CO in the tank doesn't mean you'll instantly die, especially on shorter/shallower dives... there has to be many incidents that do not get reported because the symptoms of CO poisoning are headache, dizziness, weakness, nausea, vomiting, chest pain, and confusion, quite common with either sea sickness or just feeling off for the day or being hung over. Combined non-lethal incidents with the fact that most fill stations in tropical locations don't seem to be testing for CO, have no way/desire to analyze tanks post dives, it's not surprising we don't hear about it a lot.

It's a real problem (we know some people died from it), it's an avoidable one (CO testers exist and are easy to use) so I don't see why we wouldn't test for it. Especially if you'll be doing an overhead dive which will have you breath that gas for a long time and put you a long way from the exit if things start to go wrong.
 
You can do whatever you like. All I'm stating is there aren't enough facts to support any real concern for CO. There are PLENTY of facts to support just about any other way a diver has died. In light of this I'm going to take a jaded stance when someone tries to tell me that the industry/shop/region/whoever is covering those particular deaths up.

"Never attribute to malice that which is adequately explained by stupidity"

I'm sure people die from CO more often than is reported, however once you get out of range of the lawyers (this a good portion of the world), "dead" is just "dead" and that's about all the information you're going to get.

There's no cover-up, there's just no real data collection.

flots.
 
CO in the tank doesn't mean you'll instantly die

Neither does breathing the wrong mix


I do not think the lesson to be learned from the Carlos fatality is about CO in particular

I don't think CO has anything to do with it at all; classic SB thread hijack
 
I hear where you are coming from but I don't believe S-Drills or foregoing a bailout bottle for CCR are quite the same as being overly concerned with CO.

It's pretty standard fare to come off the loop if you feel there is anything wrong with the mix you are breathing and S-Drills simply confirm that the equipment is working and hoses aren't trapped.

I base my decisions off of basic risk management and reduction techniques.
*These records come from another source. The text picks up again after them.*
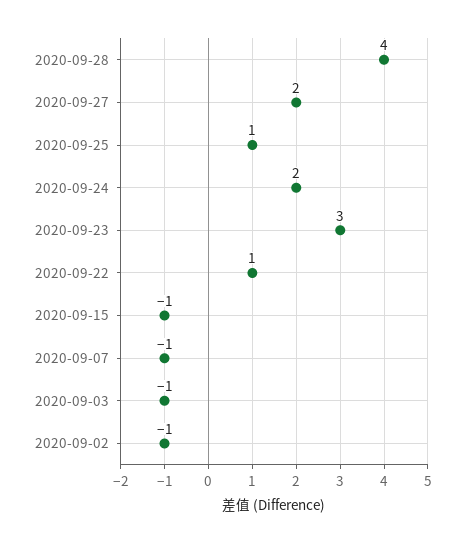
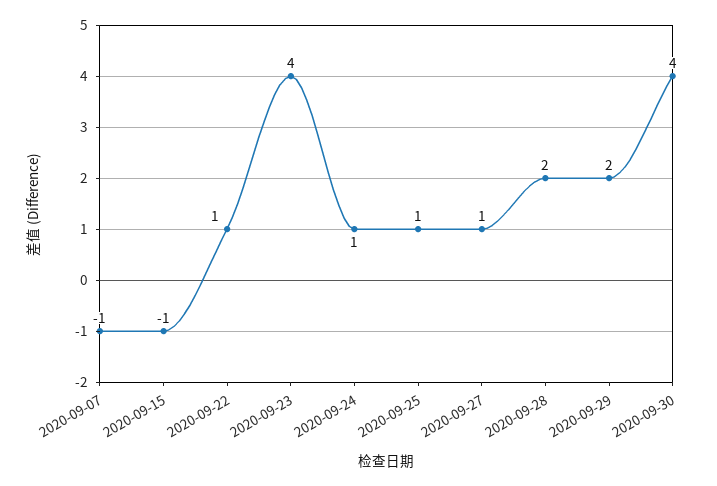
2020-09-28: 4 -> 2
2020-09-27: 2 -> 1
2020-09-24: 2 -> 1
2020-09-23: 3 -> 4
2020-09-03: -1 -> none
2020-09-02: -1 -> none
2020-09-29: none -> 2
2020-09-30: none -> 4

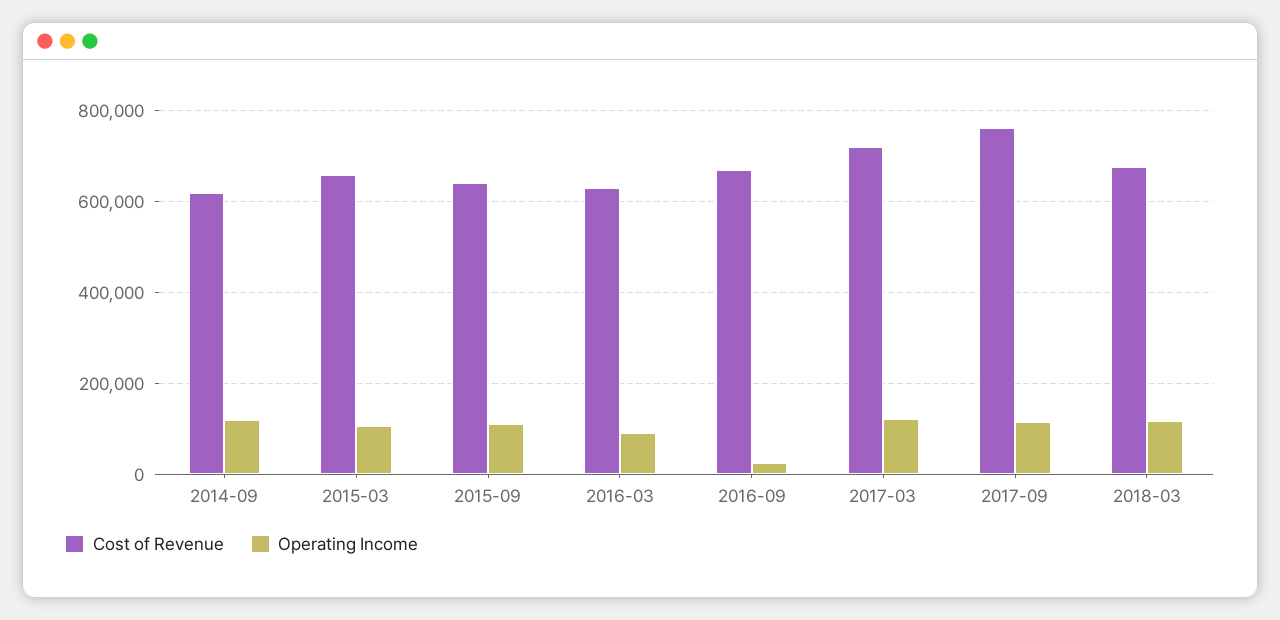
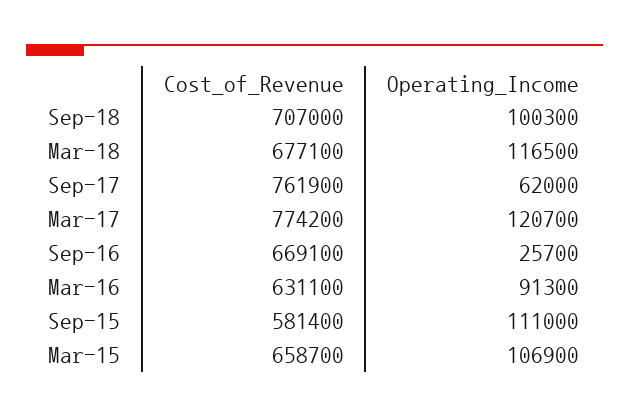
Cost of Revenue, 2014-09: 620000 -> none
Operating Income, 2014-09: 120000 -> none
Cost of Revenue, 2015-09: 640000 -> 581400
Cost of Revenue, 2017-03: 720000 -> 774200
Operating Income, 2017-09: 120000 -> 62000
Cost of Revenue, Sep-18: none -> 707000
Operating Income, Sep-18: none -> 100300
Just about every matrix available will ask for two primary questions to be answered. How often does it happen and what are the results. Given those two questions alone CO falls completely off my list of unacceptable risks. I understand if this doesn't apply to everyone, we all mitigate risks to an acceptable level but it will never be zero nor is it the same for everybody.

Some people carry electronic shark repellers and I can find far more results of diver v shark than I can find diver v CO. Does that mean we are all fools for not wearing chainmail? I'm thinking no.
(bold added by me)The answer to the first question is that we dont have the data to answer that so pointing to the fact that there is little risk for CO in your tank is not an accurate one .. an accurate one would be we dont know how high the risk is
 
(bold added by me)The answer to the first question is that we dont have the data to answer that so pointing to the fact that there is little risk for CO in your tank is not an accurate one .. an accurate one would be we dont know how high the risk is

Lack of data may also be used in the risk assessment matrix effectively.